After a merger, two organizations bring two sets of processes, two sets of tools, and two sets of assumptions about how work gets done. Without deliberate process harmonization, those differences persist long after the deal closes.
This guide covers the practical framework for harmonizing business processes post-M&A: how to assess both organizations' processes, identify overlaps and gaps, design a target operating model, and manage the transition.
Why Process Harmonization Matters
Most M&A integration plans focus on systems, headcount, and financial consolidation. Process harmonization rarely gets its own workstream until something breaks.
A customer order falls through the cracks because the two fulfillment processes have different approval logic. Finance cannot close the books because procurement runs on different controls. Support tickets get routed to the wrong team because escalation paths were never aligned.
McKinsey estimates that 70% of mergers fail to achieve their projected synergies. Process misalignment is a primary contributor.
What Harmonization Actually Means
Harmonization is not about picking one company's process and forcing it on the other. True harmonization produces three types of outcomes:
- Adopt: One organization's process is clearly superior. The other team adopts it.
- Merge: Both organizations have strong processes. The target combines elements from both.
- Redesign: Neither process works for the combined entity. Something new is needed.
A Step-by-Step Framework
Step 1: Build Both Process Landscapes
Before you can compare processes, you need to see them. Each organization should produce a process landscape at the L0 (value chain) and L1 (process group) level.
Use the same leveling convention for both. If Company A uses "Order to Cash" and Company B calls it "Sales Operations", normalize the naming before comparing.
Step 2: Identify Overlaps and Gaps
Place both landscapes side by side. For each L0 area, ask: does the other organization have an equivalent? You will find full overlaps, partial overlaps, and unique areas.
Step 3: Assess at the Detail Level Where It Matters
Focus the detailed analysis on overlapping process areas that are on the critical path. Typically: order management, customer service, procurement, financial close, and employee onboarding.
Model the as-is state from both organizations using BPMN. Look for differences in approval chains, system touchpoints, exception handling, and roles.
Step 4: Design the Target Operating Model
For each overlapping area, design the to-be state. Involve process owners from both organizations. The people who run the processes daily have context that no integration consultant can replicate.

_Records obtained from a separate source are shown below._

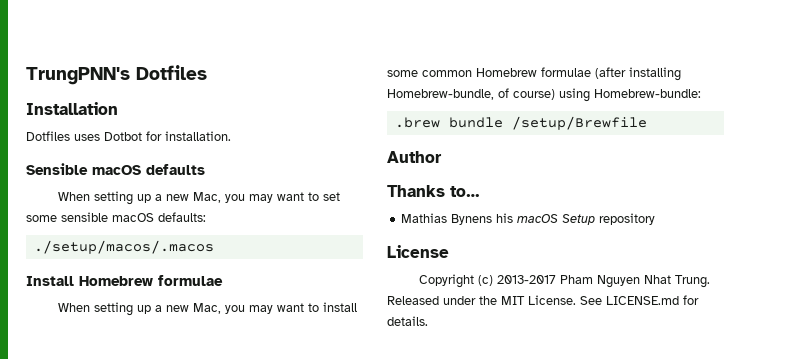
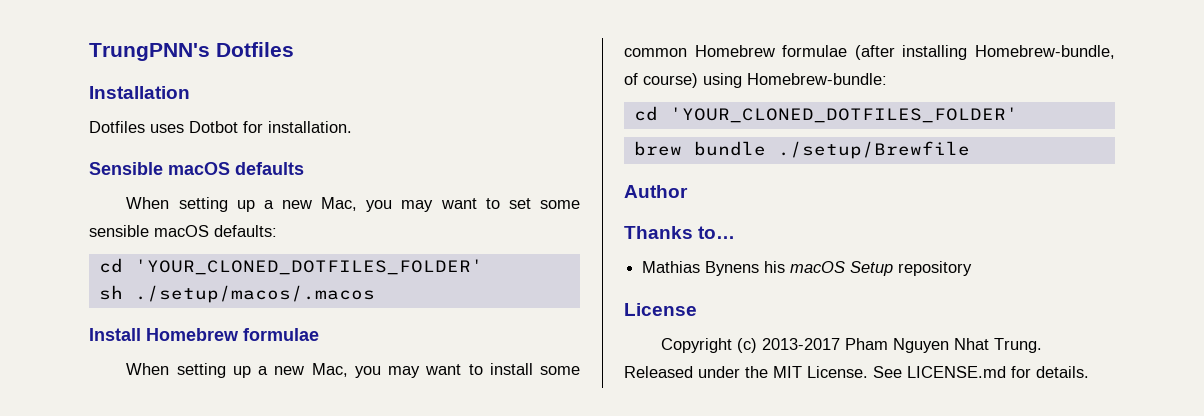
(206, 217) none -> [98,258,483,275] [98,285,123,300] cd 'YOUR_CLONED_DOTFILES_FOLDER' // sh
[394,116,647,130] .brew bundle /setup/Brewfile -> [633,106,1018,123] [633,141,970,159] cd 'YOUR_CLONED_DOTFILES_FOLDER' // brew bundle ./setup/Brewfile

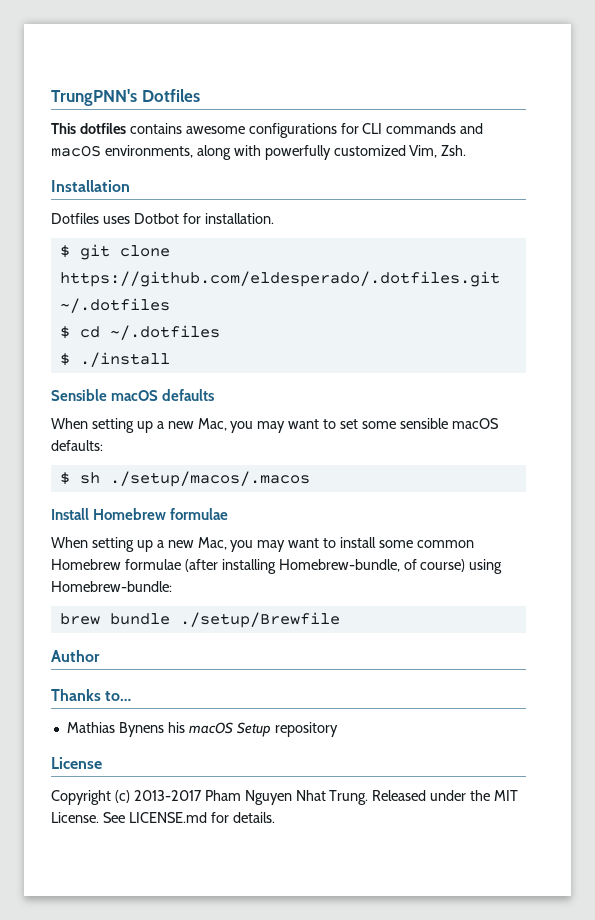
(294, 49) none -> [51,123,484,138] [51,145,467,160] // This dotfiles contains awesome configurations for CLI commands and macOS environments, along with powerfully customized Vim, Zsh.
(352, 127) none -> [59,244,170,260] [59,271,500,287] [59,298,170,313] [59,325,220,340] [59,352,170,367] // $ git clone https://github.com/eldesperado/.dotfiles.git ~/.dotfiles // $ cd ~/.dotfiles // $ ./install
[98,258,483,275] cd 'YOUR_CLONED_DOTFILES_FOLDER' // -> [59,472,70,485] $
[633,106,1018,123] // cd 'YOUR_CLONED_DOTFILES_FOLDER' -> (172, 586) none

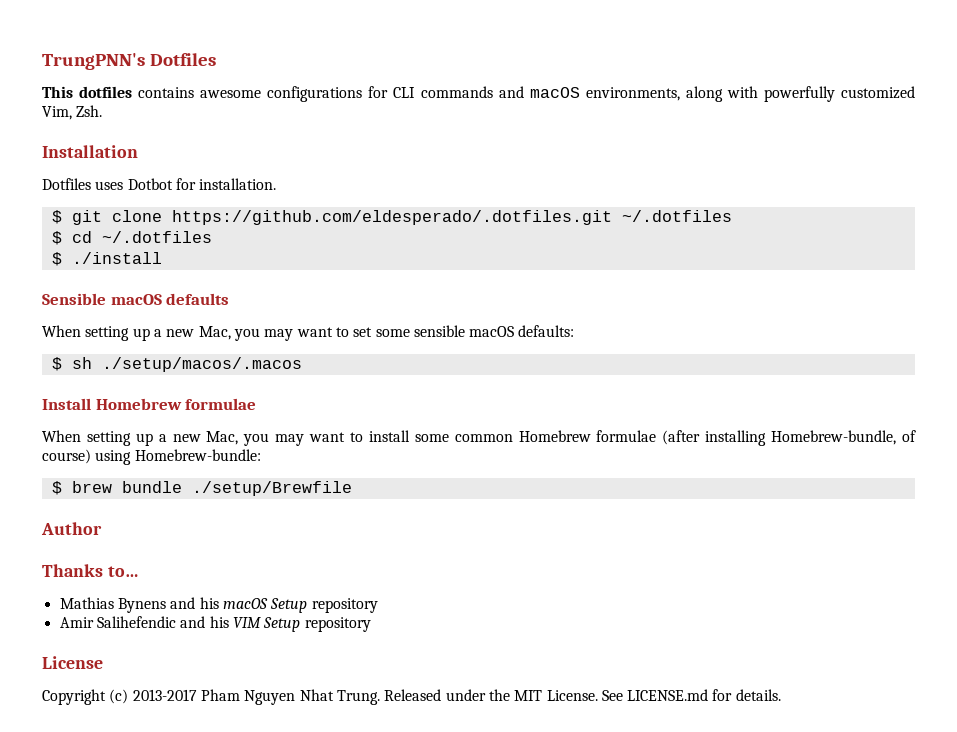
(172, 586) none -> [51,481,62,495] $
(164, 729) none -> [170,597,196,609] and
(338, 729) none -> [59,616,371,632] // Amir Salihefendic and his VIM Setup repository

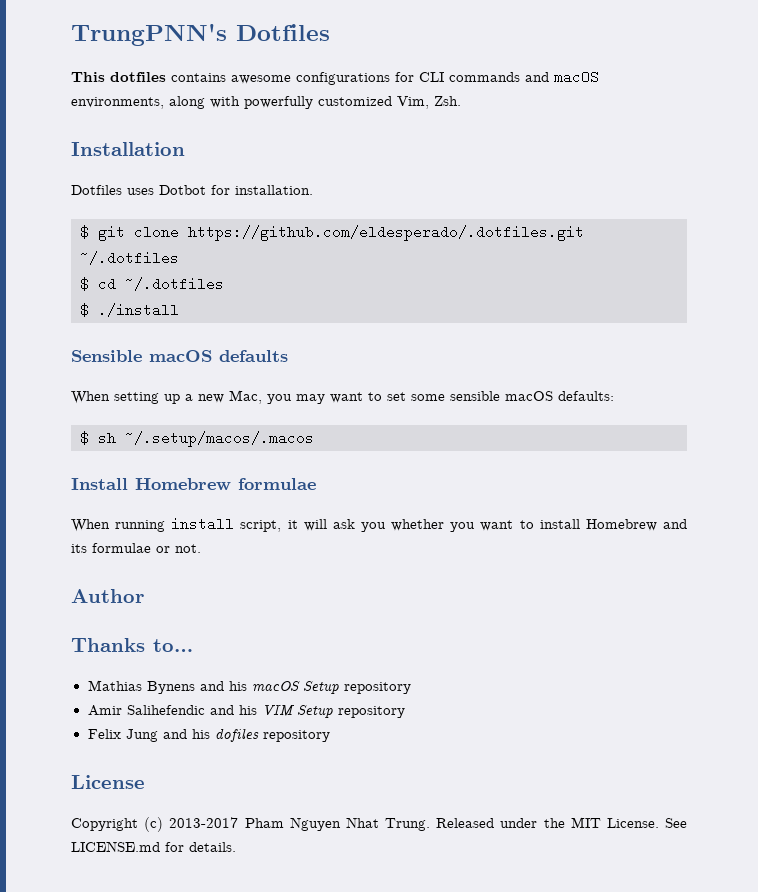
[101,357,302,372] ./setup/macos/.macos -> [125,431,314,447] ~/.setup/macos/.macos
[86,430,917,446] [42,449,261,465] [51,481,352,496] setting up a new Mac, you may want to install some common Homebrew formulae (after installing Homebrew-bundle, of course) using Homebrew-bundle: // $ brew bundle ./setup/Brewfile -> [115,517,688,532] [71,543,201,553] running install script, it will ask you whether you want to install Homebrew and its formulae or not.
(371, 624) none -> [87,728,330,742] // Felix Jung and his dofiles repository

Resist the temptation to optimize during harmonization. The goal is alignment, not improvement. Get to one stable process first.
Step 5: Plan the Transition
Cover training, migration timeline, parallel-run periods, and rollback criteria. For complex processes, consider phased rollouts by region or business unit.
Step 6: Govern and Iterate
Assign process owners for each harmonized area. Schedule quarterly reviews. Track whether the synergies projected in the deal thesis are materializing.
Common Mistakes
- Winner takes all - Forcing the acquirer's processes destroys institutional knowledge
- Harmonizing everything at once - Prioritize by business impact
- Skipping the landscape step - You cannot compare what you cannot see
- Confusing harmonization with optimization - Align first, optimize later
- Ignoring culture - Processes carry cultural assumptions about risk, speed, and control
When to Harmonize (and When to Leave Alone)
Harmonize: Customer-facing processes, financial processes, processes tied to shared systems, employee-facing processes with consistency requirements.
Leave alone (for now): Business-unit-specific processes, back-office processes that can run in parallel, processes scheduled for sunsetting, areas with regulatory constraints.